Sumber foto: Google

Mengapa Swasembada Pangan ala Prabowo Dianggap Salah Jalan

Tanggal: 28 Okt 2024 18:21 wib.
Presiden Prabowo Subianto menargetkan swasembada pangan dalam waktu 4-5 tahun melalui program food estate yang merupakan salah satu program prioritas pemerintahan saat ini. Namun, terdapat beberapa pandangan yang meyakini bahwa strategi tersebut telah menuai kritik dan dianggap sebagai langkah yang salah dalam upaya mencapai swasembada pangan di Indonesia. Hal ini diperkuat oleh data yang dirilis oleh Badan Pusat Statistik (BPS) yang menunjukkan bahwa produksi beras nasional pada tahun 2018 mencapai angka 33,9 juta ton, tetapi pada 2023 angka tersebut turun drastis menjadi hanya 30,9 juta ton. Ada beberapa faktor utama yang menyebabkan Indonesia tidak mampu mencapai swasembada pangan, terutama dalam hal produksi beras sendiri.

Salah satu faktor utama yang menjadi penyebab rendahnya produksi beras nasional adalah terkait dengan faktor cuaca. Musim kemarau yang panjang, banjir, dan bencana alam lainnya secara signifikan memengaruhi hasil panen padi di Indonesia. Faktor cuaca ini seringkali menjadi hambatan utama bagi petani dalam mencapai produksi yang stabil dan optimal. Selain itu, infrastruktur pertanian yang kurang memadai di beberapa daerah juga menjadi kendala tersendiri dalam upaya mencapai swasembada pangan.

Faktor kedua yang tak kalah penting adalah masalah pengelolaan lahan pertanian. Banyak kasus di mana lahan pertanian yang seharusnya subur dan produktif justru tidak optimal dimanfaatkan. Pemanfaatan lahan yang tidak efisien dan optimalkan menyebabkan produksi beras tidak dapat memenuhi kebutuhan masyarakat secara memadai. Selain itu, sistem irigasi yang kurang baik juga menjadi masalah serius dalam pengelolaan lahan pertanian di Indonesia.

Selain faktor cuaca dan pengelolaan lahan, permasalahan lain yang tak kalah krusial adalah terkait dengan pembiayaan dan akses petani terhadap teknologi pertanian modern. Hal ini menjadi kendala utama dalam upaya peningkatan produksi beras di Indonesia. Keterbatasan akses terhadap modal usaha dan pembiayaan bagi para petani membuat mereka sulit untuk memperoleh teknologi pertanian yang modern, seperti penggunaan benih dan pupuk unggul, sistem irigasi yang canggih, dan teknologi pertanian lainnya yang dapat meningkatkan produktivitas pertanian.

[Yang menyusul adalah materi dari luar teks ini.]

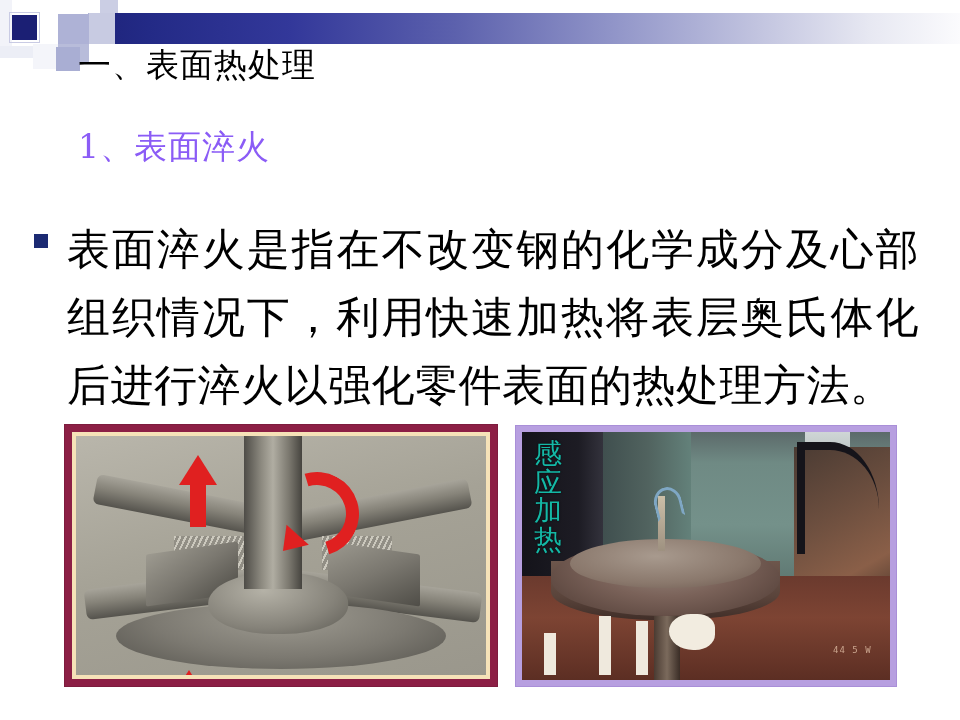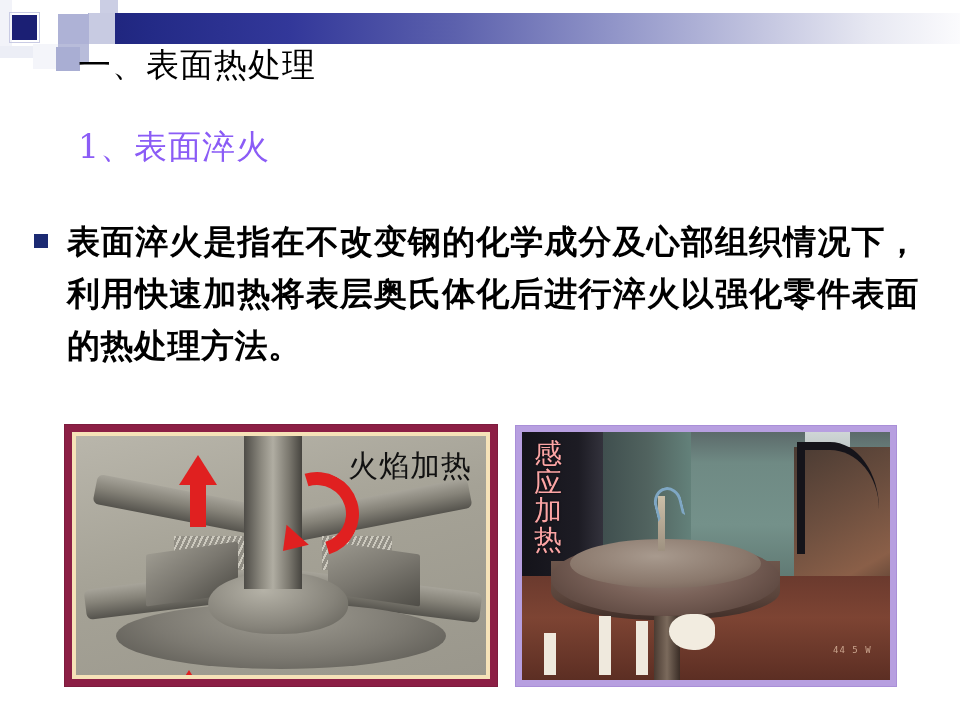"表面淬火是指在不改变钢的化学成分及心部组织情况下，利用快速加热将表层奥氏体化后进" .body-text { font-size: 33px -> 43px; font-weight: bold -> none }
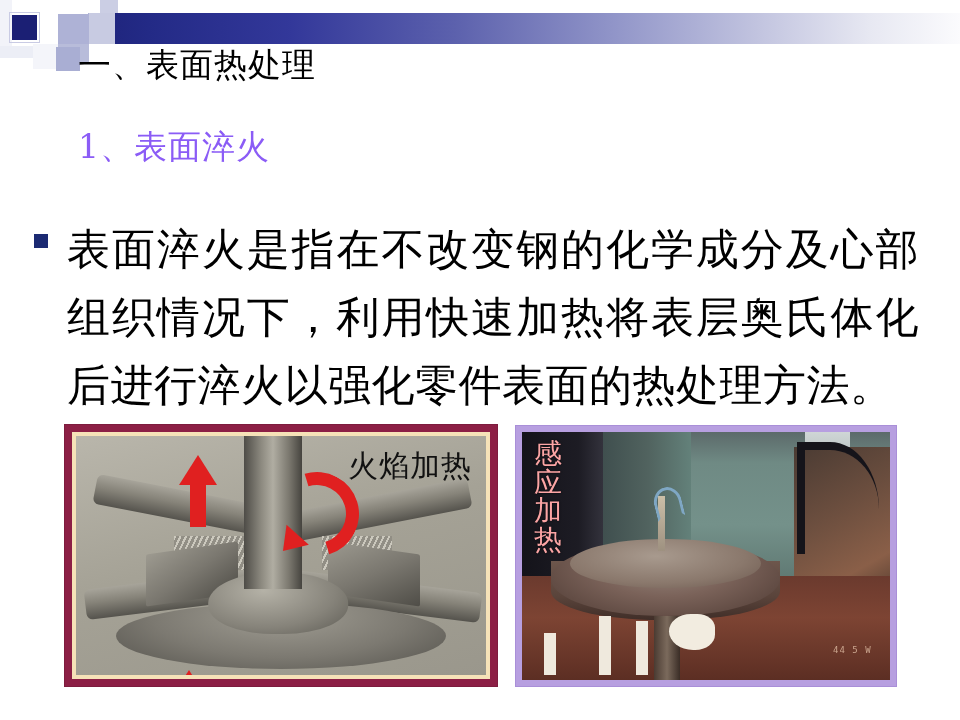"火焰加热" div.pic-left-label { html: <div>火焰加热</div> -> none }
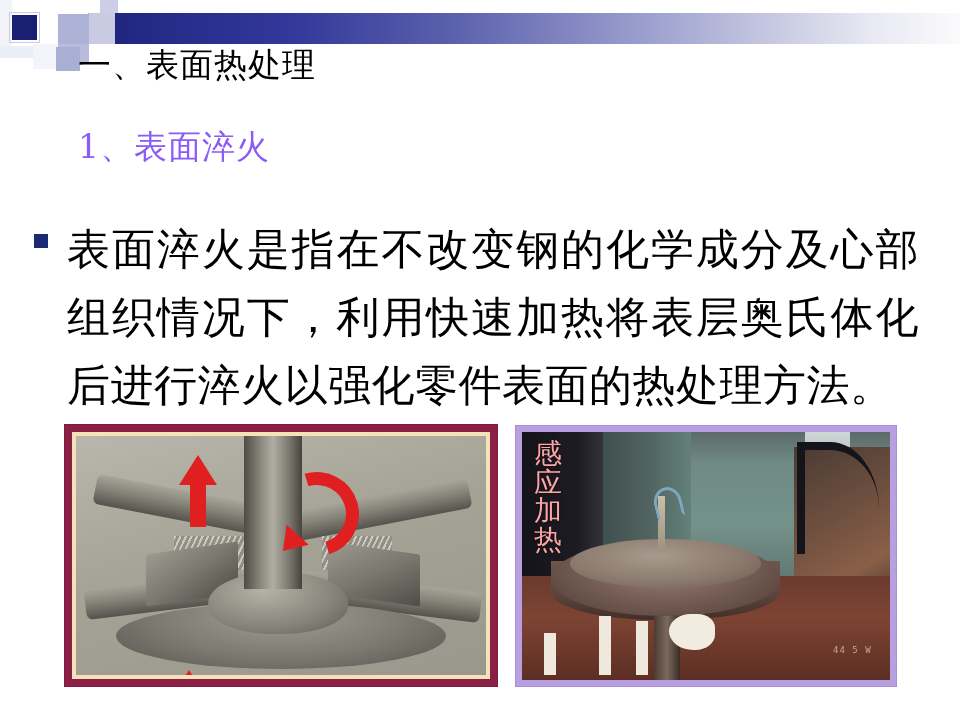"感应加热" .pic-right-label { color: #fca5a5 -> #14b8a6 }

Krisis pangan yang dihadapi Indonesia juga tidak lepas dari permasalahan terkait dengan kebijakan pemerintah. Beberapa aturan dan kebijakan yang tidak mendukung petani lokal, impor beras yang tidak terkendali, serta ketidakpastian harga jual hasil pertanian juga menjadi faktor utama yang memengaruhi rendahnya produksi beras nasional.

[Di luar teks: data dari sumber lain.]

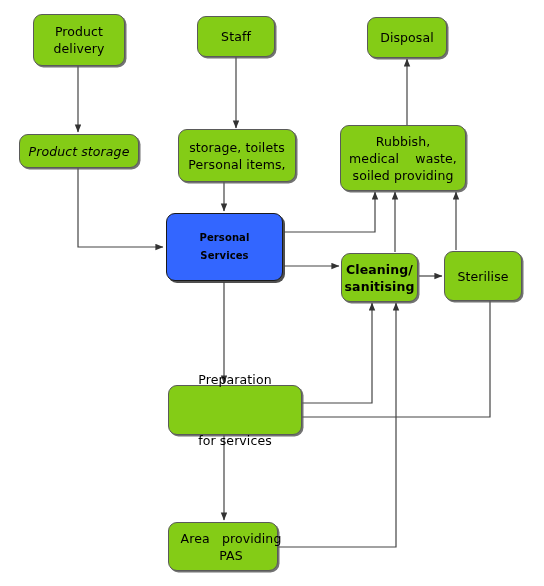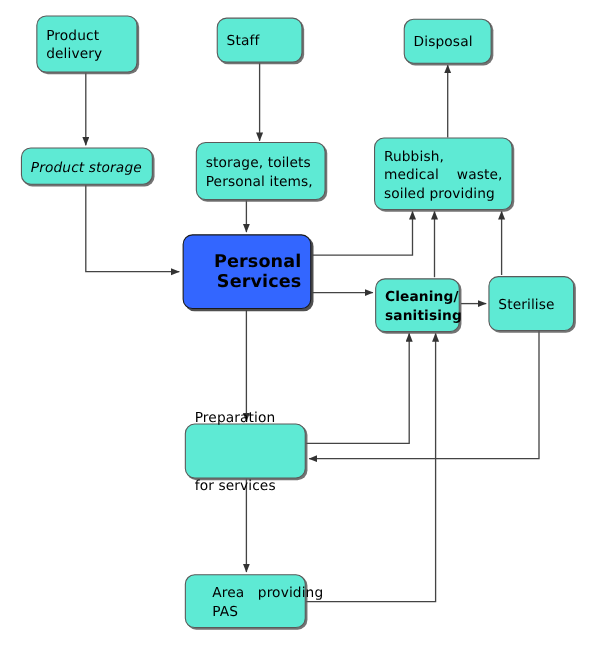"Product" .node { align-items: none -> center; background: #5eead4 -> #84cc16 }
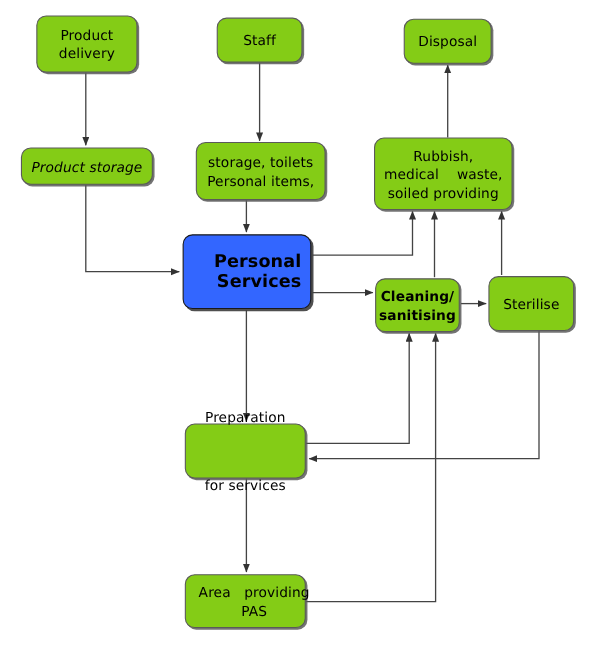"Personal" .node.highlight { align-items: flex-end -> none; font-size: 16px -> 10px }
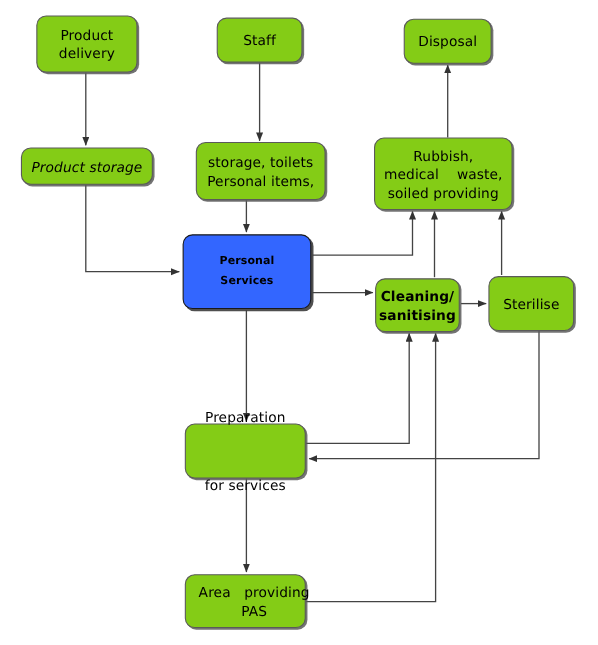"Preparation" div.node { width: 110px -> 134px }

Dalam melihat persoalan swasembada pangan di Indonesia, perlu ada perubahan yang mendasar dalam pendekatan strategi untuk mencapai tujuan tersebut. Sebagai negara agraris dengan mayoritas penduduknya berprofesi sebagai petani, Indonesia seharusnya mampu mencapai swasembada pangan dengan potensi sumber daya alam dan sumber daya manusia yang dimilikinya. Upaya untuk mendukung petani lokal, meningkatkan ketersediaan teknologi pertanian modern, serta perbaikan infrastruktur pertanian harus menjadi prioritas utama bagi pemerintah.

Dalam menghadapi tantangan swasembada pangan ini, perlu adanya sinergi antara pemerintah, petani, akademisi, dan sektor swasta dalam mencari solusi yang tepat. Langkah-langkah progresif yang berkelanjutan perlu diambil untuk mengatasi permasalahan yang menjadi hambatan dalam mencapai swasembada pangan. Dengan demikian, diharapkan Indonesia dapat mencapai swasembada pangan tanpa mengandalkan program-program yang tidak tepat sasaran.

Dalam upaya mencapai swasembada pangan, Indonesia diharapkan mampu menemukan solusi yang tepat melalui evaluasi mendalam terhadap faktor-faktor yang memengaruhi rendahnya produksi beras nasional. Diperlukan kerjasama dan dedikasi dari berbagai pihak untuk menciptakan fondasi yang kokoh dalam mencapai swasembada pangan secara berkelanjutan.